Less than two weeks after losing another friend and comrade, Juliano Mer-Khamis, I have to mourn and remember my fellow Free Gaza shipmate Vittorio (Vik) Arrigoni, who was brutally murdered last night by religious extremists in Gaza (and who actually resembled Juliano, physically, in his buoyant personality and in his insistence on “being there” when the oppressed needed him).

Vik was truly a person greater than life. He was so filled with energy, a mixture of joy, camaraderie and impatience with the confines of boats and prisons like Gaza, that he would suddenly lift you into the air, or wrestle with you – he was a big, strong, handsome guy, ebullient and smiling even in the most oppressive and dangerous situations – as if to tell you: Yaala! These Israel naval ships shooting at us and the Palestinian fisherman cannot prevail over our solidarity, outrage and the justice of our cause! (Vik was wounded in one of those confrontations). He would come up behind you and say: The Occupation will fall just like this! (and he would wrestle you to the ground, laughing and playing with you as he did).

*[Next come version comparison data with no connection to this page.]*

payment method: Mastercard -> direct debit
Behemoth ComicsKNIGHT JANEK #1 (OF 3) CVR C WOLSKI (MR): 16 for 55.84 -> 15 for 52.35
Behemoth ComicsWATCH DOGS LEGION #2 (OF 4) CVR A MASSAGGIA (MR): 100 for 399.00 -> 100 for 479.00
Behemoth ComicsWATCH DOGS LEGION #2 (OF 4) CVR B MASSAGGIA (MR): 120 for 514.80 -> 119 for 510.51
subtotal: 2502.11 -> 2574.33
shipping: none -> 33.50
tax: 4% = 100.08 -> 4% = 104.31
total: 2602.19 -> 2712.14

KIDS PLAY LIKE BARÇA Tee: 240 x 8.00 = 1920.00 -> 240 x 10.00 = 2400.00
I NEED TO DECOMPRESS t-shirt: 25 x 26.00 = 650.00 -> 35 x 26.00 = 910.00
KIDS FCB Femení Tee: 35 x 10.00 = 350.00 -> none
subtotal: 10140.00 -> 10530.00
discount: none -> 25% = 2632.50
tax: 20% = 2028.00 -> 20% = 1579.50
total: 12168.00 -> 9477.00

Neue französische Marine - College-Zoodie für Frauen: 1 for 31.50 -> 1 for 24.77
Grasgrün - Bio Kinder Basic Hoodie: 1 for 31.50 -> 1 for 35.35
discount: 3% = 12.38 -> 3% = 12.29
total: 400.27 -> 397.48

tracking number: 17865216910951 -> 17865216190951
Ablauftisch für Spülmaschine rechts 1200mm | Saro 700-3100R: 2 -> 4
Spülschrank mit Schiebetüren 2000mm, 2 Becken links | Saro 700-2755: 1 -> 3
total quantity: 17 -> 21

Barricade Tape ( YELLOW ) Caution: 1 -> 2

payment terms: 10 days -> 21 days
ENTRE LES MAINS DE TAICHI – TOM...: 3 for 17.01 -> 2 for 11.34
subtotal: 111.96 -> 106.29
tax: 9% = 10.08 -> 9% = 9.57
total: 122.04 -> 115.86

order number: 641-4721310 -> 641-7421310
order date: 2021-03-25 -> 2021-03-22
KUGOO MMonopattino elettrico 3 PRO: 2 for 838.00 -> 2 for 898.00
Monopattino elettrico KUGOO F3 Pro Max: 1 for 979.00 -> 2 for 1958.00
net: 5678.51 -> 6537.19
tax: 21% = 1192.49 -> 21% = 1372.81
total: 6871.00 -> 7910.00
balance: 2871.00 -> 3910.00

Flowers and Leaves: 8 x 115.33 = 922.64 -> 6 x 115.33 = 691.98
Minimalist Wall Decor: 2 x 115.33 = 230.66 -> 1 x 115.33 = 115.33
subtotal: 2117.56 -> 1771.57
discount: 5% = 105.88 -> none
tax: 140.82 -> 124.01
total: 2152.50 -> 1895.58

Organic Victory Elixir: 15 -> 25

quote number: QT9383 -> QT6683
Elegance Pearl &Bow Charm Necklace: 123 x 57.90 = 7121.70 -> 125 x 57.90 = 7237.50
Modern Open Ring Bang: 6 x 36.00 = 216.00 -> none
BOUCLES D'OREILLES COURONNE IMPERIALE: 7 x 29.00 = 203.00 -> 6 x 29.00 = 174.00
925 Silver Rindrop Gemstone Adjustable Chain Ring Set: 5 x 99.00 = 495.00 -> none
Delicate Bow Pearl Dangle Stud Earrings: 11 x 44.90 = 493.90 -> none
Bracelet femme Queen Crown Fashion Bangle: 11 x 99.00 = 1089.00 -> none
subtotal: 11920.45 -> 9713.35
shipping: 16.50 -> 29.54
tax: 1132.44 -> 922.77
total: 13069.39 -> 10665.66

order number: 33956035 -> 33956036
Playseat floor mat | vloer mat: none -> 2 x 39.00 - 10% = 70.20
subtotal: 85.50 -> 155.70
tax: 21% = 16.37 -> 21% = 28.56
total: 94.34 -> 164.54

Vik, who like me received Palestinian citizenship and a passport when we broke the siege of Gaza and sailed into Gaza port in August, 2008, was a peace-maker exemplar. Though having a family in Italy, he cast his lot with the Palestinians (with his whole heart, as was his wont. On his facebook page is written: “lives in Gaza”). He was especially known for accompanying the fishermen as they tried to ply their trade despite almost daily shootings at them from the Israeli navy, who confined them to the fished-out, sewage-filled waters near the Gaza coast. At least eighteen fishermen have been killed in the past decade, about 200 injured, many boats wrecked and much equipment ruined. But he was intimately involved wherever he was needed in Gaza, among the farmers as well as traumatized children, in times of distress – his book, Gaza: Stay Human, documents his experiences among the people during Israel’s three-week attack in 2008-09 – and simply being with the people in their coffee shops and homes.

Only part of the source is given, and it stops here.